* WORK INSTRUCTION
Pictures must not appear in your answer. Write out exactly the lines from the one with "none -> <div>人装订一本，须附材料目录。逾期不报，视为放弃。</div>" through the last line of the entries below.

[SUPPLIED ENTRIES — start]

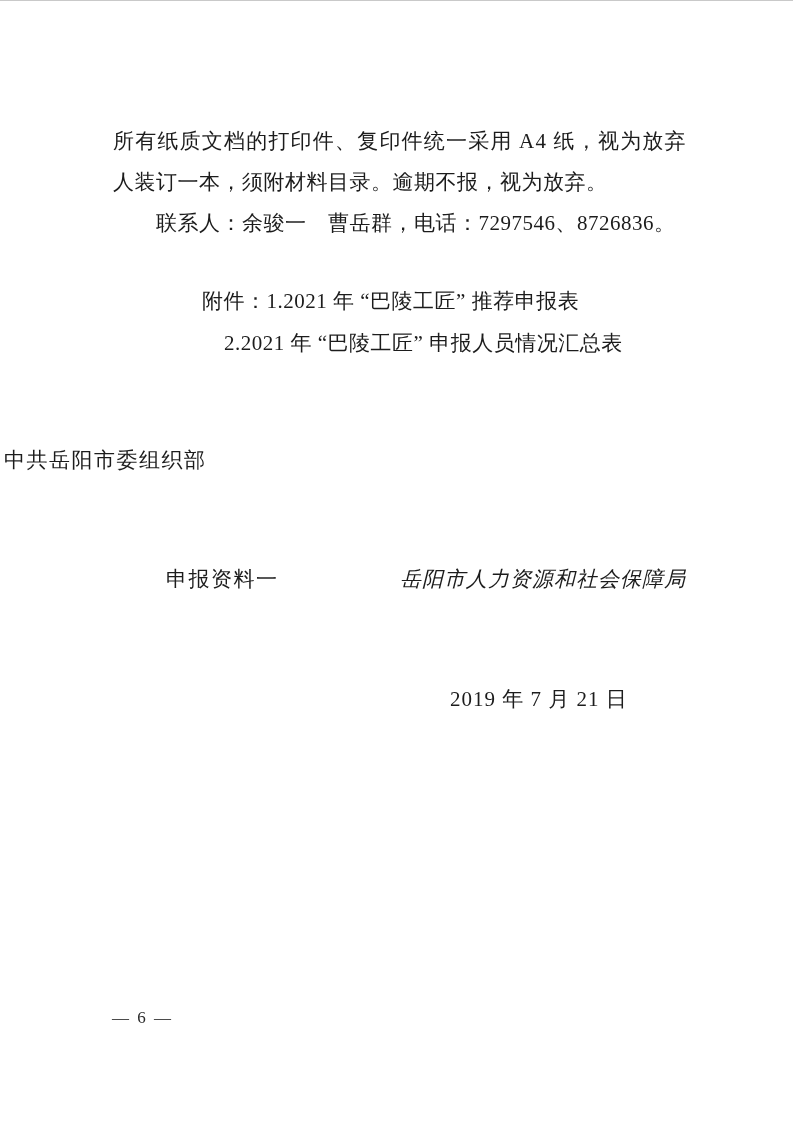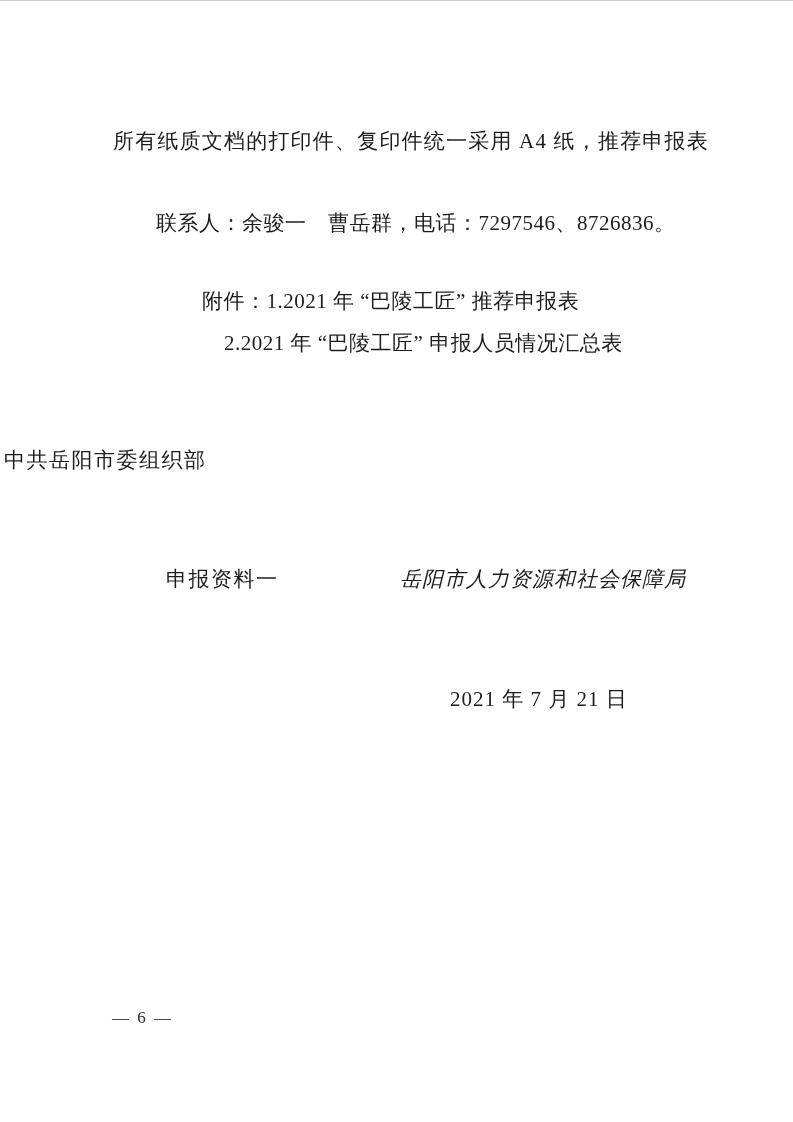"所有纸质文档的打印件、复印件统一采用 A4 纸，推荐申报表" div.doc-line { text: 推荐申报表 -> 视为放弃 }
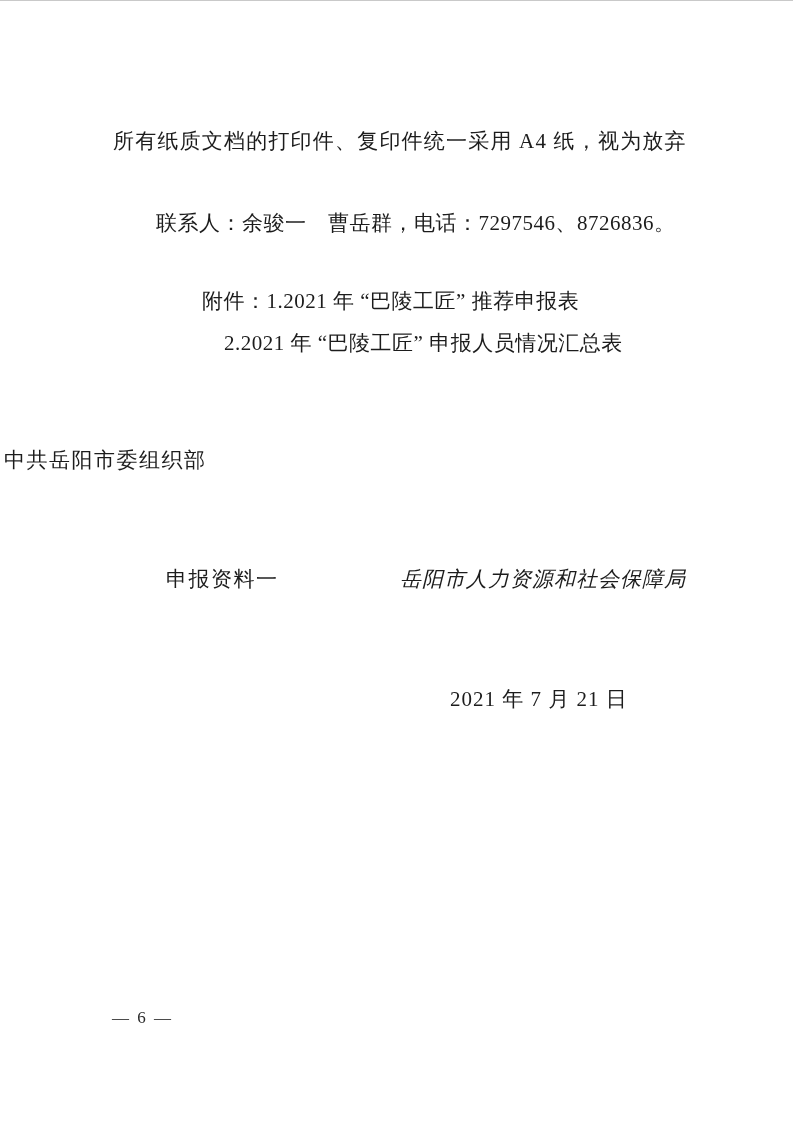"人装订一本，须附材料目录。逾期不报，视为放弃。" div.doc-line { html: none -> <div>人装订一本，须附材料目录。逾期不报，视为放弃。</div> }
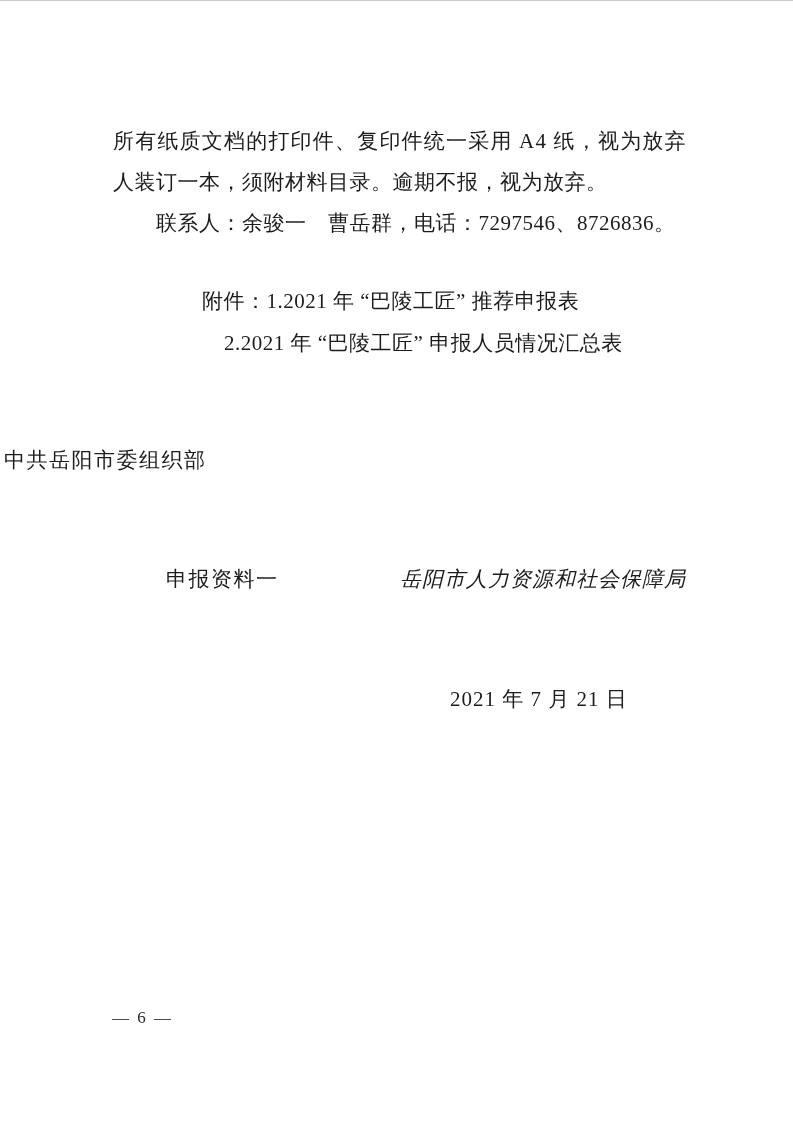"2021 年 7 月 21" div.doc-line { text: 2021 -> 2019 }
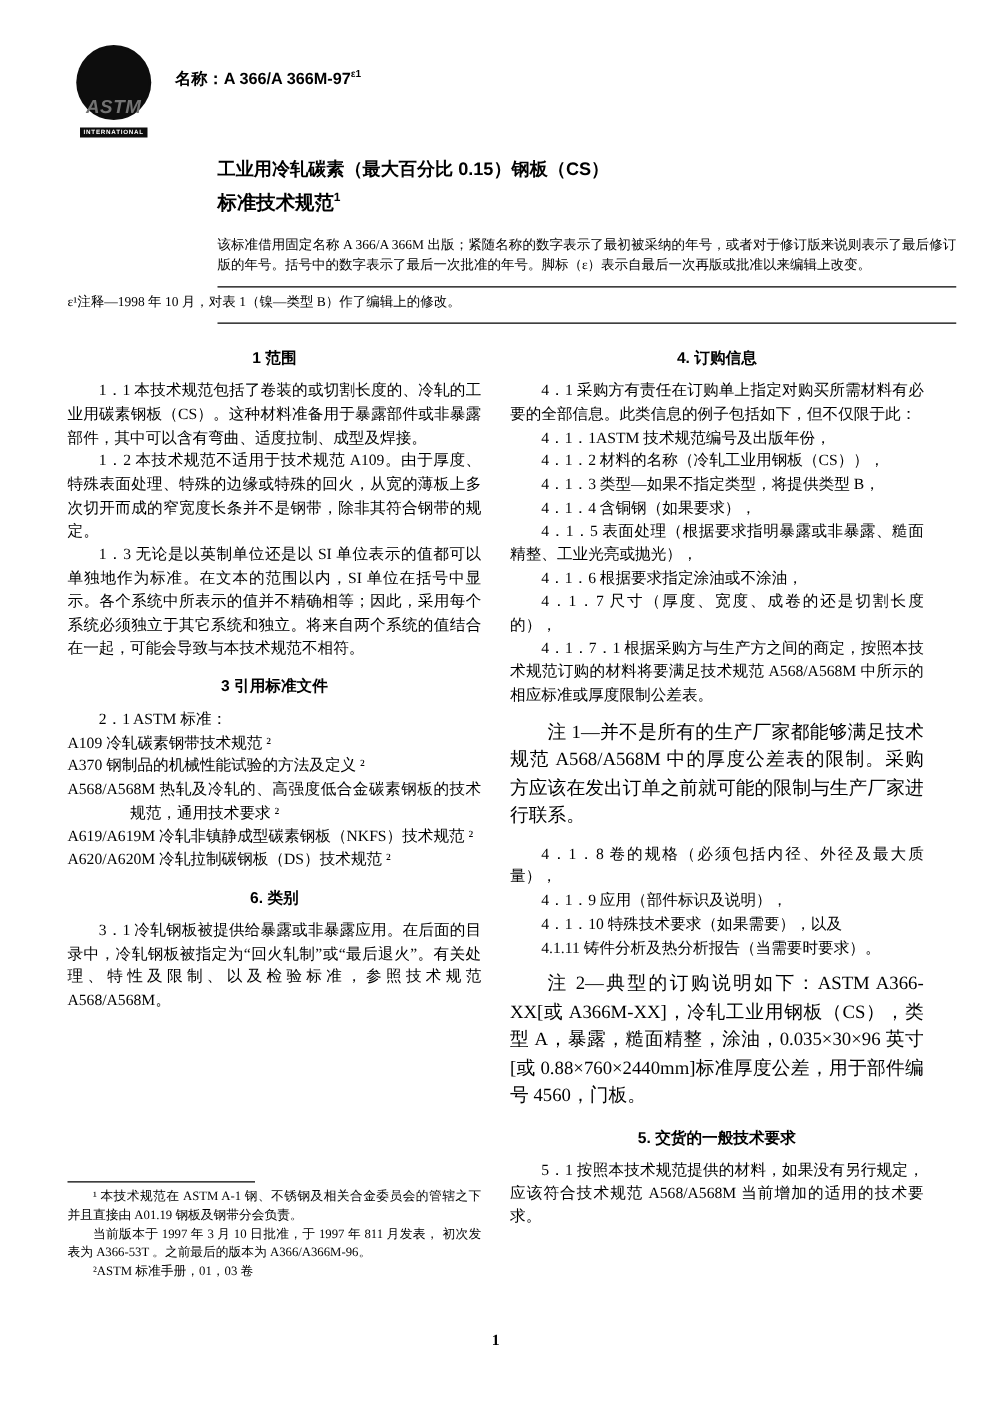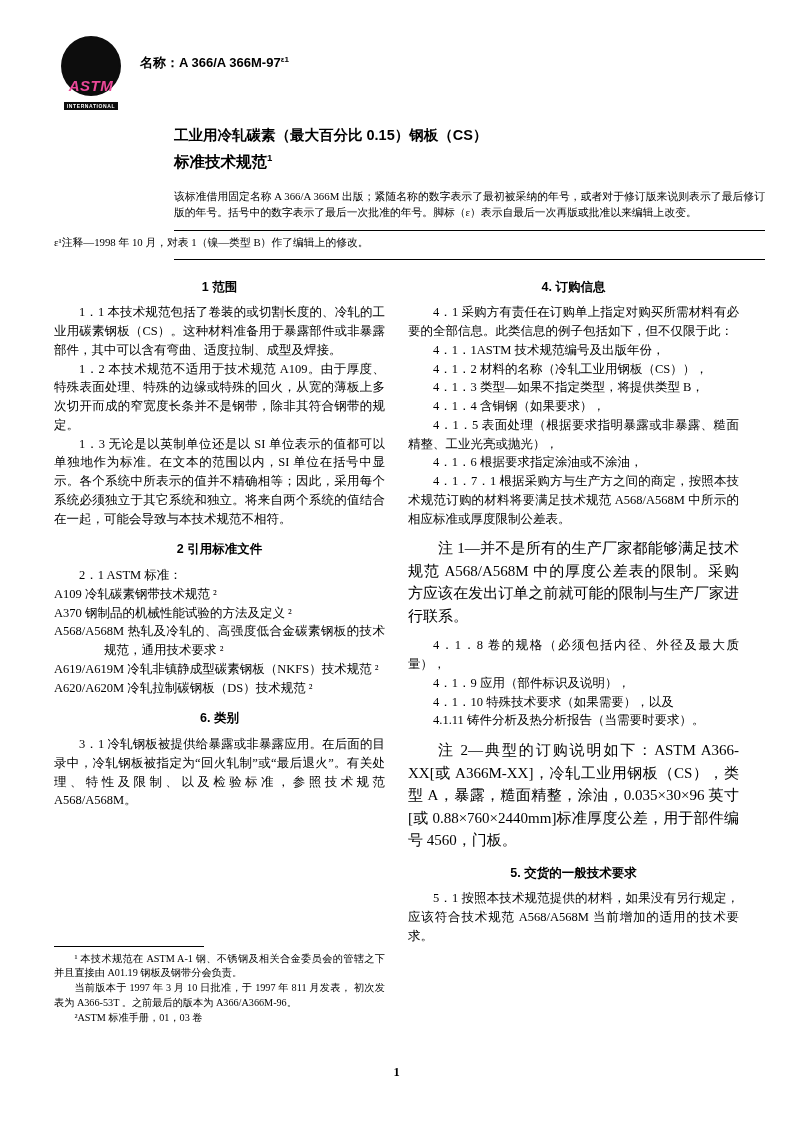"ASTM" .logo-text { color: #ec4899 -> #737373 }
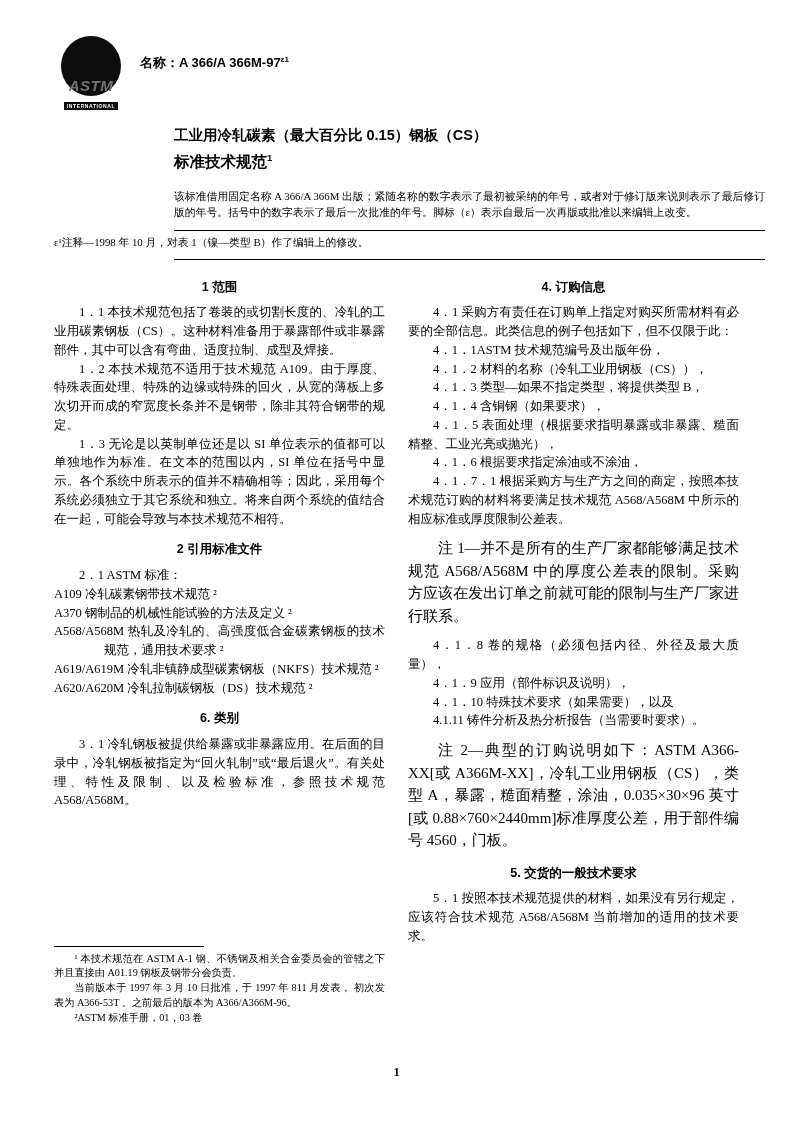"4．1．7 尺寸（厚度、宽度、成卷的还是切割长度的），" p.body-p { html: none -> <p>4．1．7 尺寸（厚度、宽度、成卷的还是切割长度的），</p> }
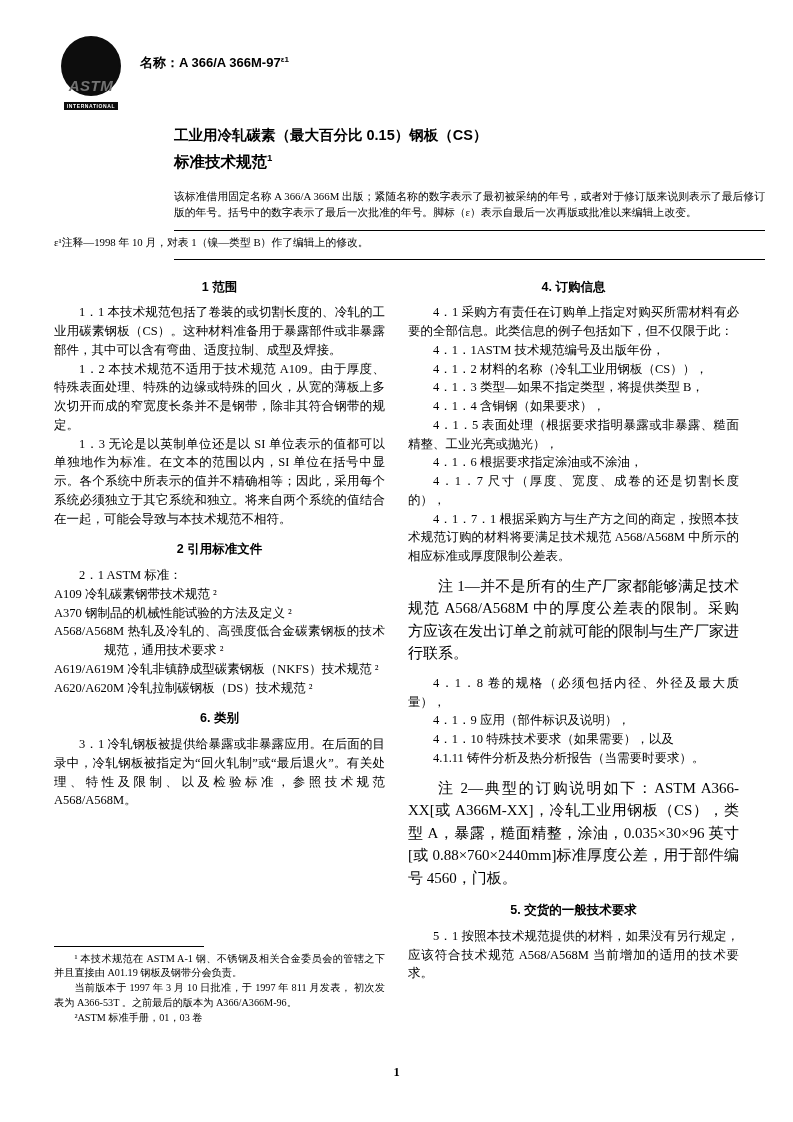"2 引用标准文件" div.sec-h { text: 2 -> 3 }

[SUPPLIED ENTRIES — finish]

* EXERCISE RESULT
"人装订一本，须附材料目录。逾期不报，视为放弃。" div.doc-line { html: none -> <div>人装订一本，须附材料目录。逾期不报，视为放弃。</div> }
"2021 年 7 月 21" div.doc-line { text: 2021 -> 2019 }
"ASTM" .logo-text { color: #ec4899 -> #737373 }
"4．1．7 尺寸（厚度、宽度、成卷的还是切割长度的），" p.body-p { html: none -> <p>4．1．7 尺寸（厚度、宽度、成卷的还是切割长度的），</p> }
"2 引用标准文件" div.sec-h { text: 2 -> 3 }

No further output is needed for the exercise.